WHAT YOU SHOULD DO - Every line of the entries with the word "node" in it should be shown.

SUPPLIED DATA -
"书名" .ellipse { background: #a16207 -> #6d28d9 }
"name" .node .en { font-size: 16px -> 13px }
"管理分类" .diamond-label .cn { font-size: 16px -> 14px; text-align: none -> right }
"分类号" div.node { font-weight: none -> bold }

==

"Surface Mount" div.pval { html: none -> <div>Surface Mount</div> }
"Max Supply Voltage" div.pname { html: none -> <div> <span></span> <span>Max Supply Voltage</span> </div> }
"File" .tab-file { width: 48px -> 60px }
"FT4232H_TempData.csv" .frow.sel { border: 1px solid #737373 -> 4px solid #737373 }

TASK RESULT -
"name" .node .en { font-size: 16px -> 13px }
"分类号" div.node { font-weight: none -> bold }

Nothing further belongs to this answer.